The funding for Homosassa would go toward phase three, which will connect homes and businesses around Halls River Road and Yulee Drive-Fishbowl Drive to the master pump stations and transmission mains built in the previous phases.
The Chassahowitzka funding would go toward phase two, or building the force main for that project.
"A lot of people are anxious to get tied in (to central sewers)," Ken Cheek, the county's water projects coordinator, told commissioners. "So we're trying to facilitate that."
In other commission news:
+ The board agreed to a one-year contract with the Nature Coast Emergency Medical Foundation, the not-for-profit group that will take over the ambulance service when Florida Regional Emergency Medical Services leaves the county Oct. 1.
County Attorney Larry Haag said the contract, which was modeled after the one Volusia County has with its ambulance service, was passed by the Nature Coast board Monday.
+ The board agreed to allow some county employees to use purchasing cards, which work like credit cards, to buy "low-cost" items like computer accessories or lumber.
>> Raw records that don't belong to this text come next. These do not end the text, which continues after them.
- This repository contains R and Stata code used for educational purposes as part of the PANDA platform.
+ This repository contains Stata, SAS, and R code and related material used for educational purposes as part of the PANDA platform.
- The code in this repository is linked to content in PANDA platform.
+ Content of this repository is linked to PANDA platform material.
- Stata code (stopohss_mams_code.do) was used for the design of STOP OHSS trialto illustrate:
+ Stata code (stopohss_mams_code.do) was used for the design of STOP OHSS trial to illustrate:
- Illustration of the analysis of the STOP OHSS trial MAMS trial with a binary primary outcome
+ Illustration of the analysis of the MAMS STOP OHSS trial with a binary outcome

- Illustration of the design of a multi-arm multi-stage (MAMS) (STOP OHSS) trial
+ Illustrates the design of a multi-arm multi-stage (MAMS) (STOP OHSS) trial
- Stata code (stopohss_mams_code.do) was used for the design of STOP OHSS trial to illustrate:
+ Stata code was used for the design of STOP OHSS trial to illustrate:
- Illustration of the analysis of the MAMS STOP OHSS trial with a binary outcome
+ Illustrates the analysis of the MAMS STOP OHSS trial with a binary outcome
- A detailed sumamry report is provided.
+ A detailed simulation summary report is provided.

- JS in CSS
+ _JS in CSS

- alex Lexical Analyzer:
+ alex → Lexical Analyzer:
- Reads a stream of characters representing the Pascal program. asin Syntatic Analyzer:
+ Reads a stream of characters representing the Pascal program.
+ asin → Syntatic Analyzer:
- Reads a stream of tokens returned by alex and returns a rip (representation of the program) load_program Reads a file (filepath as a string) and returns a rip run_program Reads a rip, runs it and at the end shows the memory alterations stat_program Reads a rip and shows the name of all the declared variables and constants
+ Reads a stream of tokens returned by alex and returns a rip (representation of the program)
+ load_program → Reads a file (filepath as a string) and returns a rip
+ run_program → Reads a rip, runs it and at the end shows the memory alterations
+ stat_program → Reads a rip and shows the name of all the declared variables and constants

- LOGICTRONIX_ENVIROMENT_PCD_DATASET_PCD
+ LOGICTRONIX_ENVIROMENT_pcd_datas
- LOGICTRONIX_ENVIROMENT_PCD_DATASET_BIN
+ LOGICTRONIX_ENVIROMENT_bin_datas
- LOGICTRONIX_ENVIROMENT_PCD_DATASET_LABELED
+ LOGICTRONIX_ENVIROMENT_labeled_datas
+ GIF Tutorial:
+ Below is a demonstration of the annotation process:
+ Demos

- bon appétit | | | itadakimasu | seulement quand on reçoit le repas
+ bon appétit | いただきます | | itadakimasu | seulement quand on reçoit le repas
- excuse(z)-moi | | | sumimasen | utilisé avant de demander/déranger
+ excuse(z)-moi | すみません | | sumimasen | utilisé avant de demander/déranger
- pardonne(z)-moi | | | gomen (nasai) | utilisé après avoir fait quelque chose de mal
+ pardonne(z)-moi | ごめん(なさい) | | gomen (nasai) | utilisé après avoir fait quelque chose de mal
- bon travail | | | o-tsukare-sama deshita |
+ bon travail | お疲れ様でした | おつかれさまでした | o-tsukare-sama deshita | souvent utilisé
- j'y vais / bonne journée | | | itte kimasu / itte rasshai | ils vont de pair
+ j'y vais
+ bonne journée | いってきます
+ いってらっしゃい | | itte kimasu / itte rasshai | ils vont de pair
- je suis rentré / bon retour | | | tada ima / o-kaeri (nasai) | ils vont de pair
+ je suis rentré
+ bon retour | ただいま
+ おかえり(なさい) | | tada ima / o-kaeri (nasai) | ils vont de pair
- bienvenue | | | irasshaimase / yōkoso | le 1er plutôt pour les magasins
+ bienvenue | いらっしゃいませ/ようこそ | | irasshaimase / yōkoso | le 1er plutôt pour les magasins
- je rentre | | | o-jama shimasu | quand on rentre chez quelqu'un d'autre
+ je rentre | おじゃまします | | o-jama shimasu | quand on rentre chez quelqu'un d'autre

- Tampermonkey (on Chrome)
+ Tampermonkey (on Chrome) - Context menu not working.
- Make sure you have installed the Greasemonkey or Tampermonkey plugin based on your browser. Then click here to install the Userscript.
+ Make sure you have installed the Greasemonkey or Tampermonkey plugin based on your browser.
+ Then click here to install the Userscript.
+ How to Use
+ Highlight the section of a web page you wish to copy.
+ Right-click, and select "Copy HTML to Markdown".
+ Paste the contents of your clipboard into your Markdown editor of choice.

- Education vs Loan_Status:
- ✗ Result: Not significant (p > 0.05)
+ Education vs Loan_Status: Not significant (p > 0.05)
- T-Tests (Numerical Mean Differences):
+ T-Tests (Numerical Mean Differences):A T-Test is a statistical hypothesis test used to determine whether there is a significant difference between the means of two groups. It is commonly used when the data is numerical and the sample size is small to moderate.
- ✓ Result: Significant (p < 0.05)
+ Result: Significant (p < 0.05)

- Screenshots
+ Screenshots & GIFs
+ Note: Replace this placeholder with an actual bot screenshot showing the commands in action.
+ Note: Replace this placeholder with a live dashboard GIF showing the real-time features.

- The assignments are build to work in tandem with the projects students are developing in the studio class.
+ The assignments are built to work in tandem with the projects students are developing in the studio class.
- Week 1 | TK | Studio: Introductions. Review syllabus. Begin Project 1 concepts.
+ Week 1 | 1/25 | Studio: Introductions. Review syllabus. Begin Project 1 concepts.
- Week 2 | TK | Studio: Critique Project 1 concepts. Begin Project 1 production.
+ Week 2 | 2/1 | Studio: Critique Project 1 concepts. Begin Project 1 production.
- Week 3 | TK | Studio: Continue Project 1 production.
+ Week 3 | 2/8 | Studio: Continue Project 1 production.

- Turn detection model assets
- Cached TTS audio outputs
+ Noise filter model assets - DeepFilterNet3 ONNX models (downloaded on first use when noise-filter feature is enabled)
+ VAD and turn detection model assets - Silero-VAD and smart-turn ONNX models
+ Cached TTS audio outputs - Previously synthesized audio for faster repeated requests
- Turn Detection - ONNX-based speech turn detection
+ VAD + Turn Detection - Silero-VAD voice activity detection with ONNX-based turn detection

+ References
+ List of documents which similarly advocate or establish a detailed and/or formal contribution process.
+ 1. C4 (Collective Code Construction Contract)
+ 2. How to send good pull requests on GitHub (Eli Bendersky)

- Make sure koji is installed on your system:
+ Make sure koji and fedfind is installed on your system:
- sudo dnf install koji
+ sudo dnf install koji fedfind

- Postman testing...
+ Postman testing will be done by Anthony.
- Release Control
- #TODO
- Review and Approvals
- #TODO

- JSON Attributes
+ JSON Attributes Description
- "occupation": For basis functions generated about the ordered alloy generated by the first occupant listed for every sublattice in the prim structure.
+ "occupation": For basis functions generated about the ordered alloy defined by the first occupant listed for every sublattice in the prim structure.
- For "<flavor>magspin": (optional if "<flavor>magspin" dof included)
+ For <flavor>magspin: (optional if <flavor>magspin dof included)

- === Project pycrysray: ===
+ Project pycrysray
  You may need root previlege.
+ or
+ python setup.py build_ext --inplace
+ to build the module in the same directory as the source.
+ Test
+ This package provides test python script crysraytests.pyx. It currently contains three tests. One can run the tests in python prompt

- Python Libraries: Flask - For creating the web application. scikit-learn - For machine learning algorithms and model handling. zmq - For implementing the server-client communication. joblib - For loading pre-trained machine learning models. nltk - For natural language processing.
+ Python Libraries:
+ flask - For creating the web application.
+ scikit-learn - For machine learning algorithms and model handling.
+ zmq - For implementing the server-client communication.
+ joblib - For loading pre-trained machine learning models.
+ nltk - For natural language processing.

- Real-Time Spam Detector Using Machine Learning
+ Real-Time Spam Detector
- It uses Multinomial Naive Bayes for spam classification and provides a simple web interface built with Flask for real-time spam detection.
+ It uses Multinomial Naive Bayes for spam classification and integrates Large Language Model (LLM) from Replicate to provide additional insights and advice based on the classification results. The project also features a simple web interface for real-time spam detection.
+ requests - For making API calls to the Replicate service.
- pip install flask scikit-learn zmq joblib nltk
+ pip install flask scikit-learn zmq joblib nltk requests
The card would save employees the hassle and delay of filling out purchasing orders for minor items, budget director Cathy Taylor said.
Taylor told the commissioners that the card has several safeguards, including spending limits and online monitoring of expenses, to make sure employees do not misuse the cards.
+ Commissioners gave their blessing to county departments that want to allow Central Florida Community College students to help out in the offices. Darryl Clouse, director of the Office of Systems Management, said that the college wants students to get "real world" experience while earning their degree, and that the county could use the extra help.
"I'm sure we can keep four or six of (the students) going pretty well, and maybe even take more beyond that," he said.